Within the records that follow, find every line containing the string "path". Copy those lines.

================================

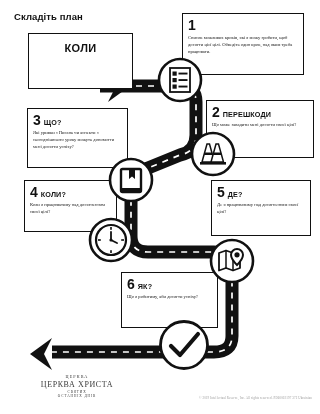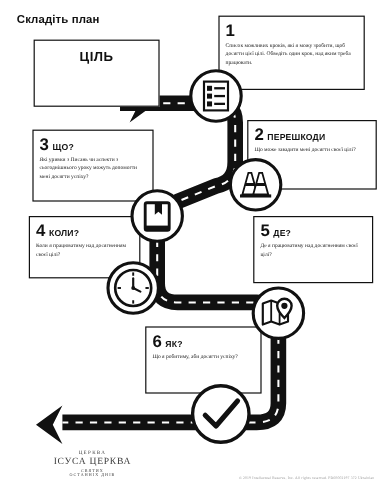--- a/index.html
+++ b/index.html
@@ -89,21 +89,21 @@
     </g>
 
     <path d="M108,70 L130,86 L108,102 L116,86 Z" fill="#111111"></path>
 
     <path d="M52,338 L30,354 L52,370 L44,354 Z" fill="#111111"></path>
   </svg>
 
   <div class="page-title">Складіть план</div>
 
   <div class="box goal-box">
-    <div class="goal-label">ЦІЛЬ</div>
+    <div class="goal-label">КОЛИ</div>
   </div>
 
   <div class="box step b1">
     <div class="step-head">
       <span class="step-num">1</span>
     </div>
     <div class="step-body">Список можливих кроків, які я можу зробити, щоб досягти цієї цілі. Обведіть один крок, над яким треба працювати.</div>
   </div>
 
   <div class="box step b2">
@@ -218,20 +218,20 @@
 
   <div class="icon-node" style="left:158px;top:319px;">
     <svg width="52" height="52" viewBox="0 0 52 52">
       <circle cx="26" cy="26" r="23.5" fill="#ffffff" stroke="#111111" stroke-width="2.8"></circle>
       <path d="M13,27 L22,36 L40,15" fill="none" stroke="#111111" stroke-width="4.2" stroke-linecap="round" stroke-linejoin="round"></path>
     </svg>
   </div>
 
   <div class="footer-logo">
     <div class="logo-l1">ЦЕРКВА</div>
-    <div class="logo-l2">ІСУСА ЦЕРКВА</div>
+    <div class="logo-l2">ЦЕРКВА ХРИСТА</div>
     <div class="logo-l3">СВЯТИХ</div>
     <div class="logo-l4">ОСТАННІХ ДНІВ</div>
   </div>
 
   <div class="copyright">© 2019 Intellectual Reserve, Inc. All rights reserved. PD60002197 372 Ukrainian</div>
 
 </div>
 
 </body></html>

================================

Finished exercise:
     <path d="M108,70 L130,86 L108,102 L116,86 Z" fill="#111111"></path>
     <path d="M52,338 L30,354 L52,370 L44,354 Z" fill="#111111"></path>
       <path d="M13,27 L22,36 L40,15" fill="none" stroke="#111111" stroke-width="4.2" stroke-linecap="round" stroke-linejoin="round"></path>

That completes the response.